Task to carry out: Give the records again. Keep them exact and leave out the images.

Data shown:
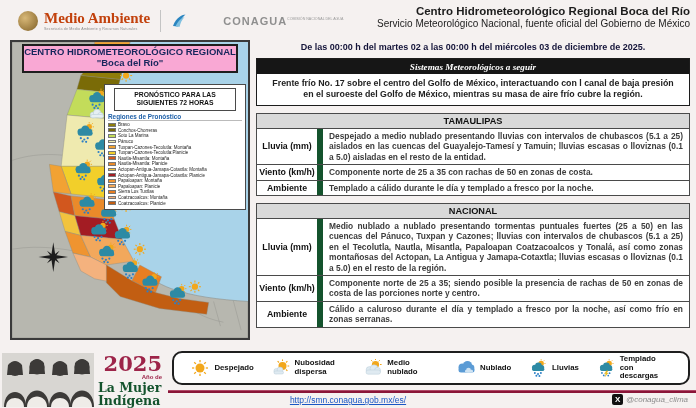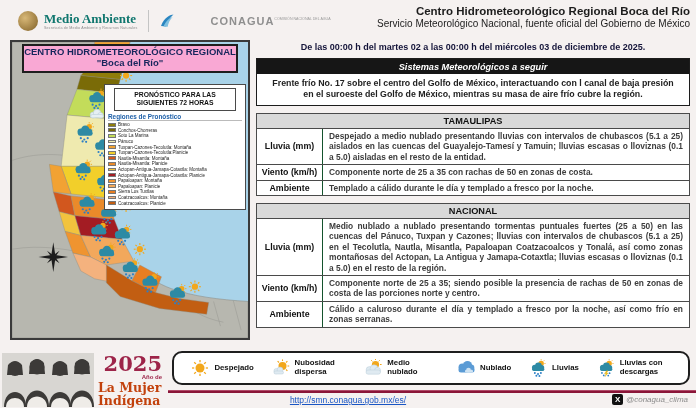"Medio Ambiente" .ma-title { color: #0f766e -> #c2410c; font-size: 13px -> 15px }
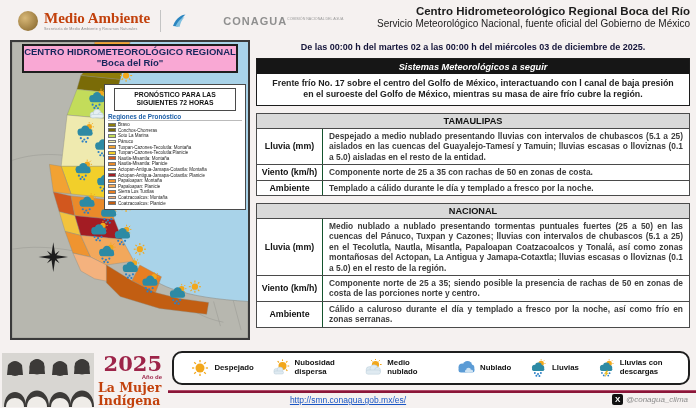"Sistemas Meteorológicos a seguir" .systems-header { font-family: none -> Liberation Serif, serif }
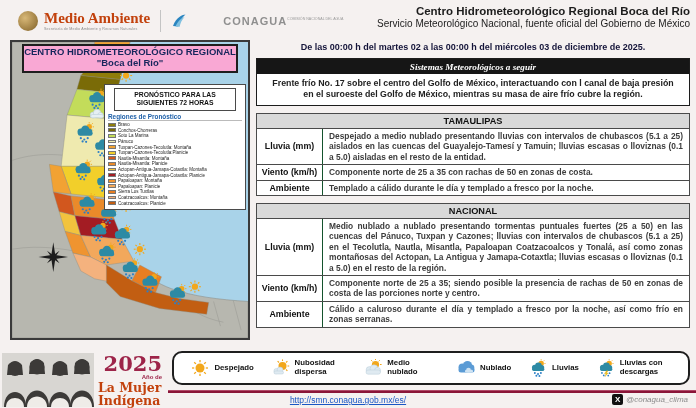"Lluvia (mm)" .tlabel { border-right: 1px solid #14532d -> 6px solid #14532d }
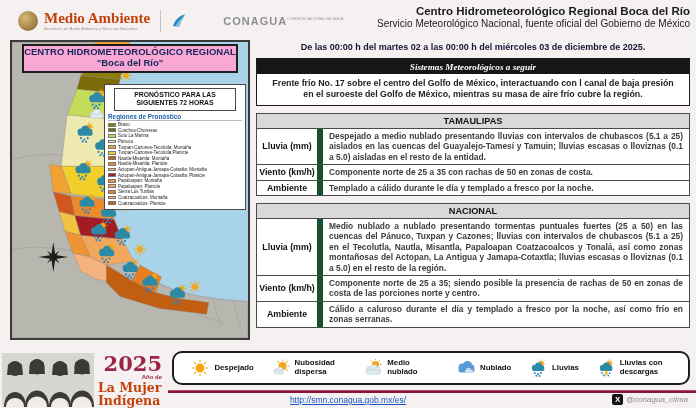"Lluvias con descargas" span.wx-label { text: Lluvias -> Templado }
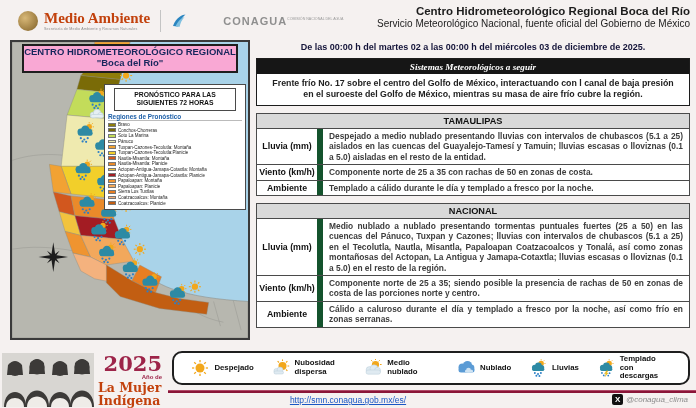"La Mujer Indígena" .year-caption { color: #c2410c -> #14532d }
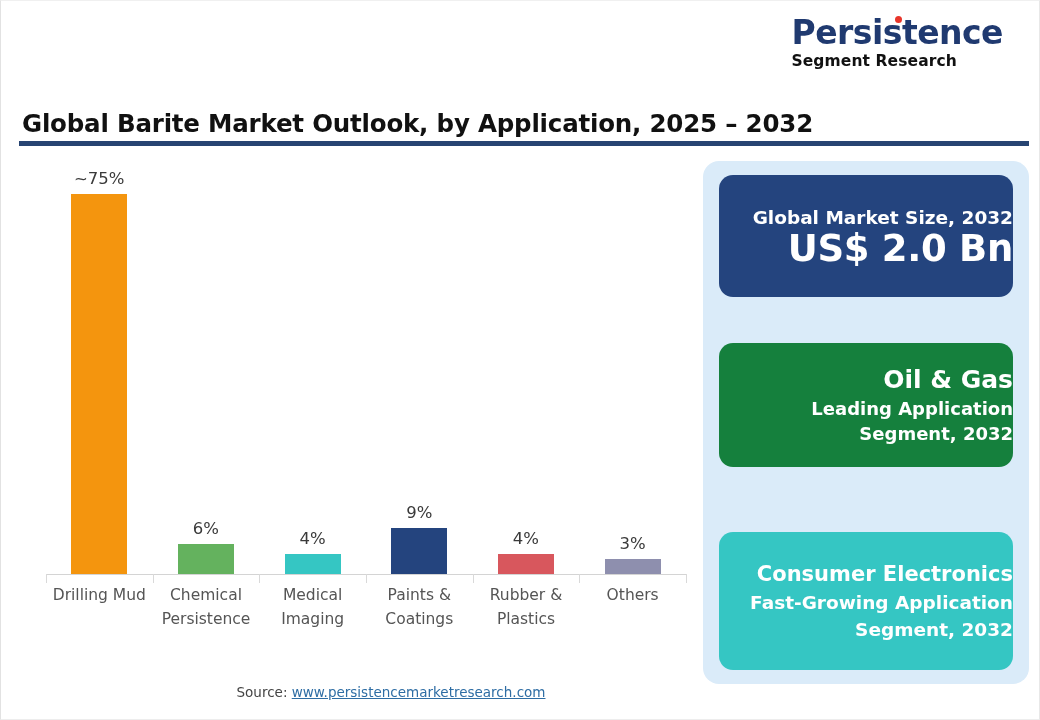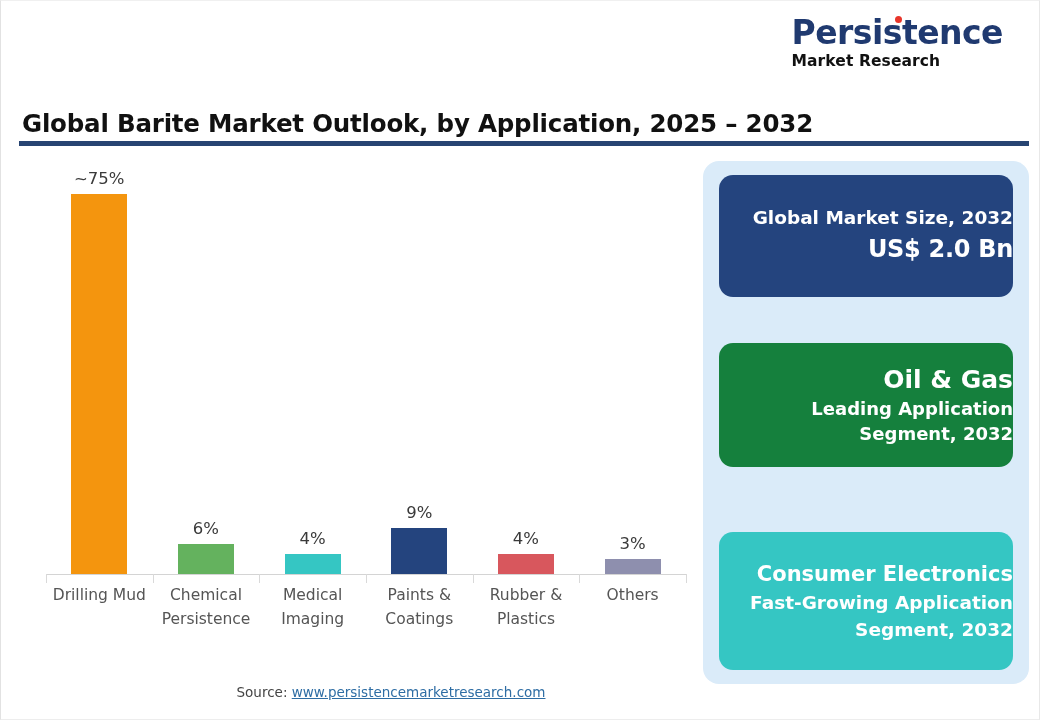"Market Research" div.sub { text: Market -> Segment }
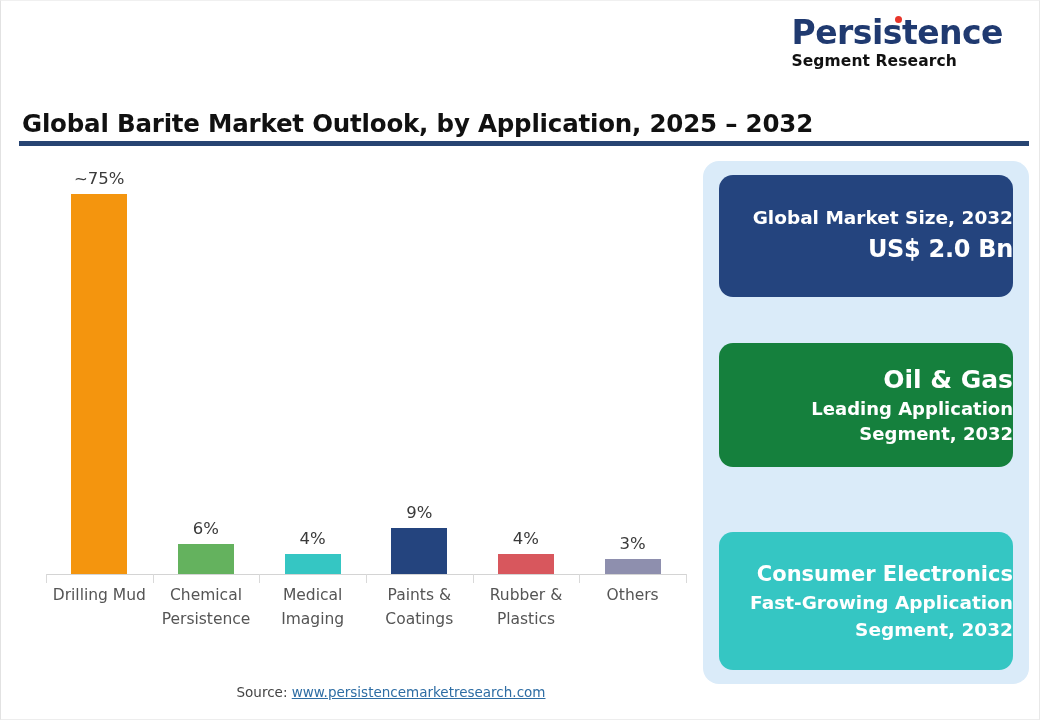"US$ 2.0 Bn" #card-0 .c-big { font-size: 24px -> 37px }
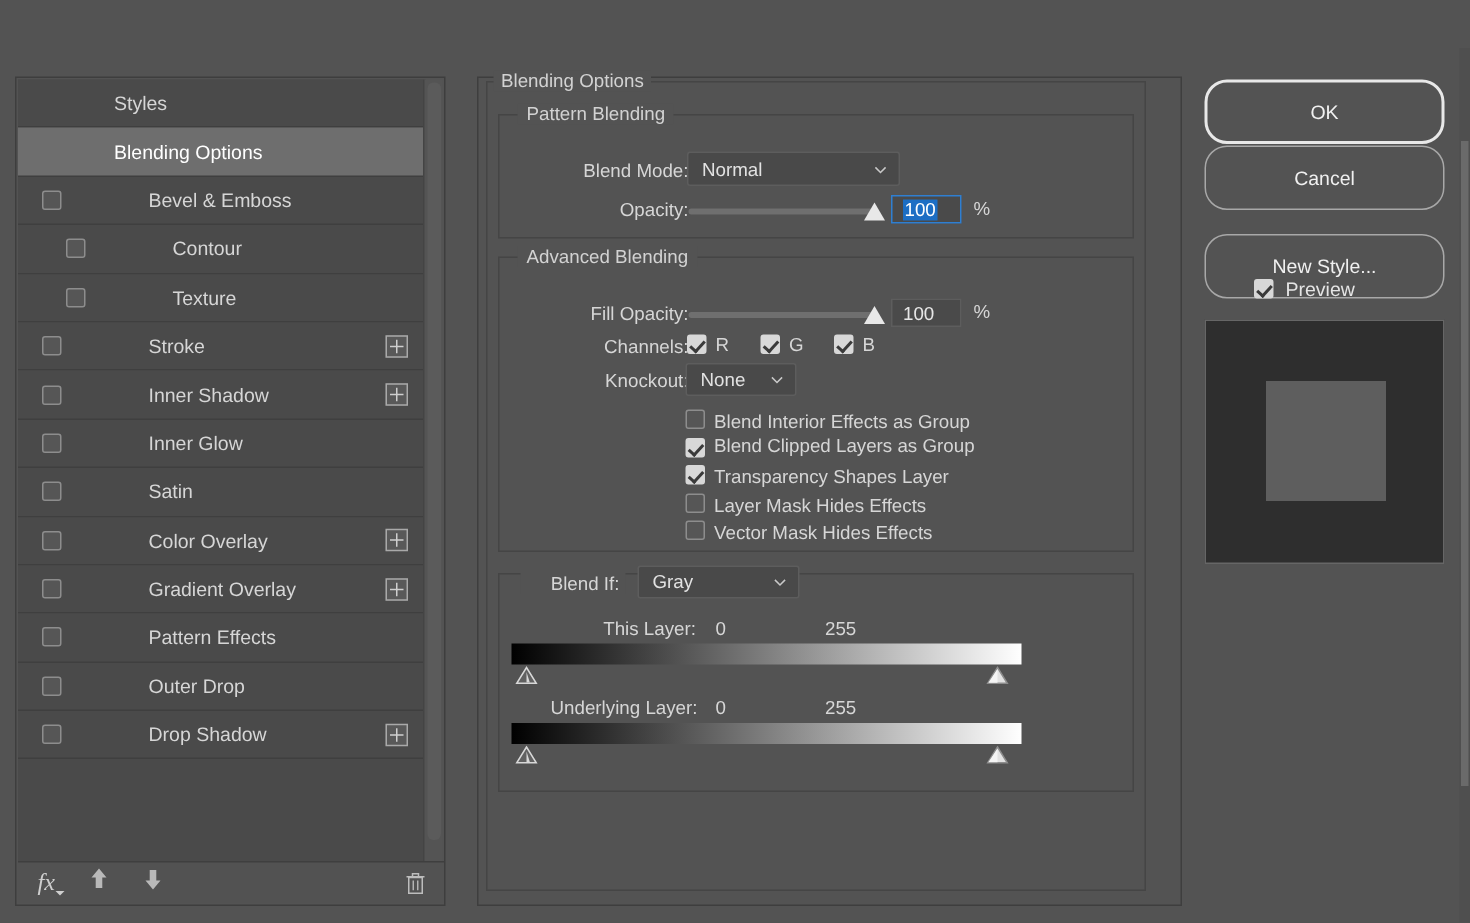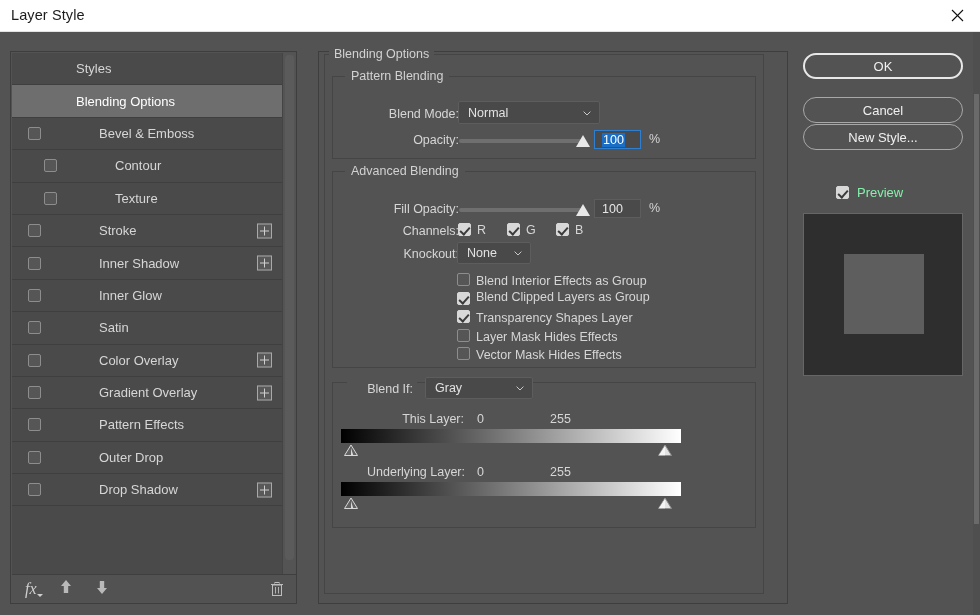"Layer Style" div.titlebar { html: <div> <div>Layer Style</div> <div> <svg> <line></line> <line></line> </svg> </div> </div> -> none }
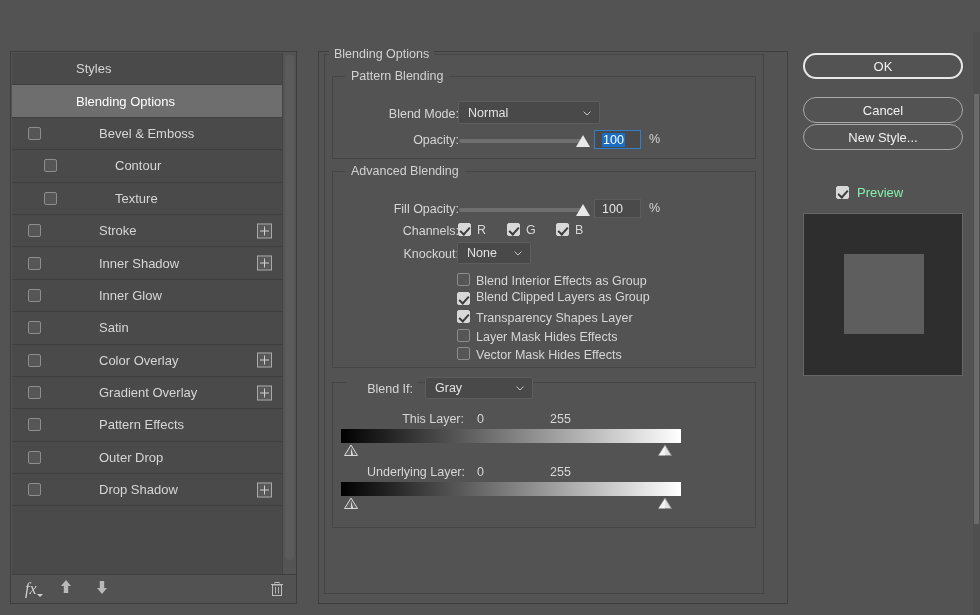"OK" .btn { height: 26px -> 43px }
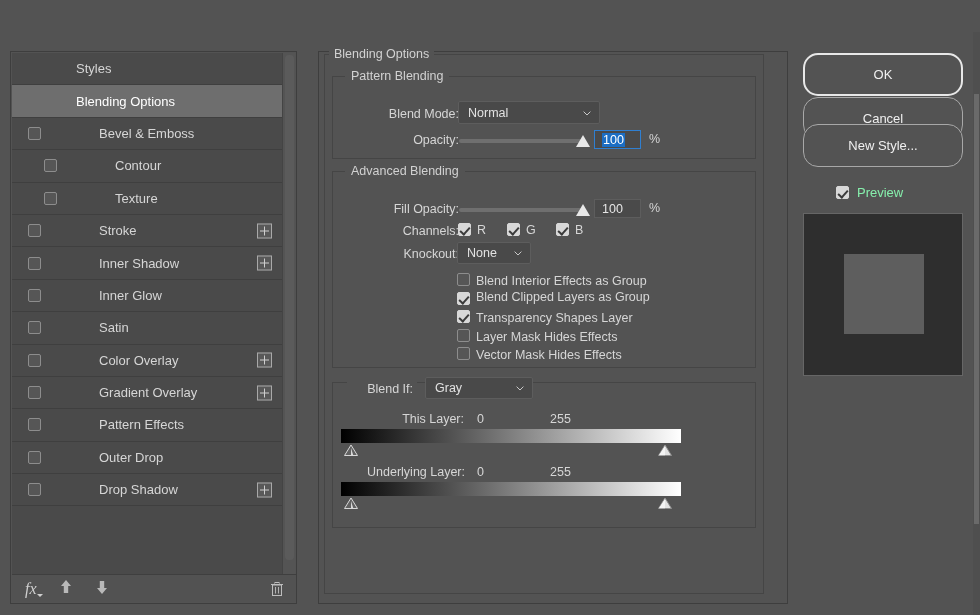"New Style..." div.btn { top: 124px -> 156px }
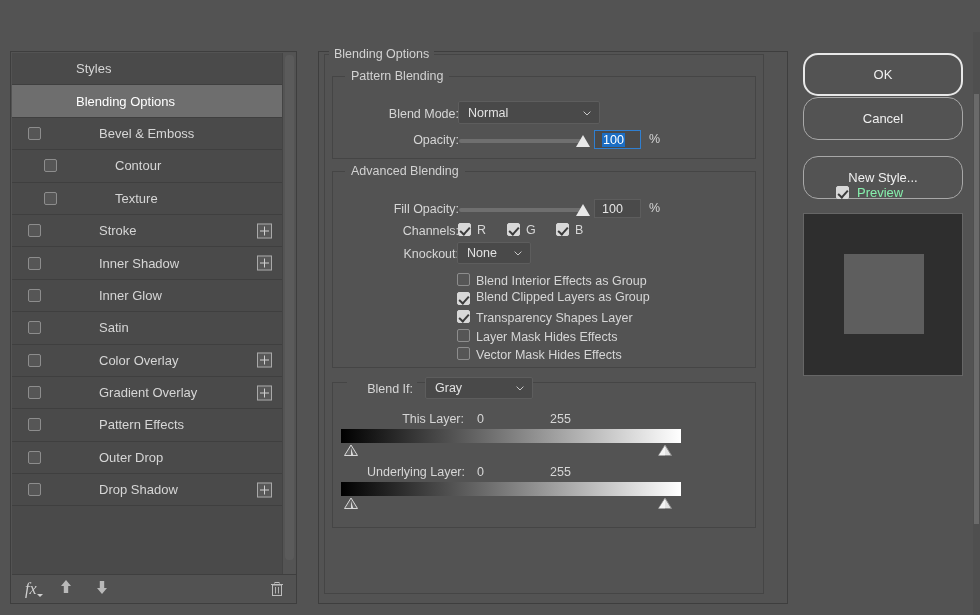"Preview" .preview-lab { color: #86efac -> #e5e5e5 }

Output for this exercise:
"Medio Ambiente" .ma-title { color: #0f766e -> #c2410c; font-size: 13px -> 15px }
"Sistemas Meteorológicos a seguir" .systems-header { font-family: none -> Liberation Serif, serif }
"Lluvia (mm)" .tlabel { border-right: 1px solid #14532d -> 6px solid #14532d }
"Lluvias con descargas" span.wx-label { text: Lluvias -> Templado }
"La Mujer Indígena" .year-caption { color: #c2410c -> #14532d }
"Market Research" div.sub { text: Market -> Segment }
"US$ 2.0 Bn" #card-0 .c-big { font-size: 24px -> 37px }
"Layer Style" div.titlebar { html: <div> <div>Layer Style</div> <div> <svg> <line></line> <line></line> </svg> </div> </div> -> none }
"OK" .btn { height: 26px -> 43px }
"New Style..." div.btn { top: 124px -> 156px }
"Preview" .preview-lab { color: #86efac -> #e5e5e5 }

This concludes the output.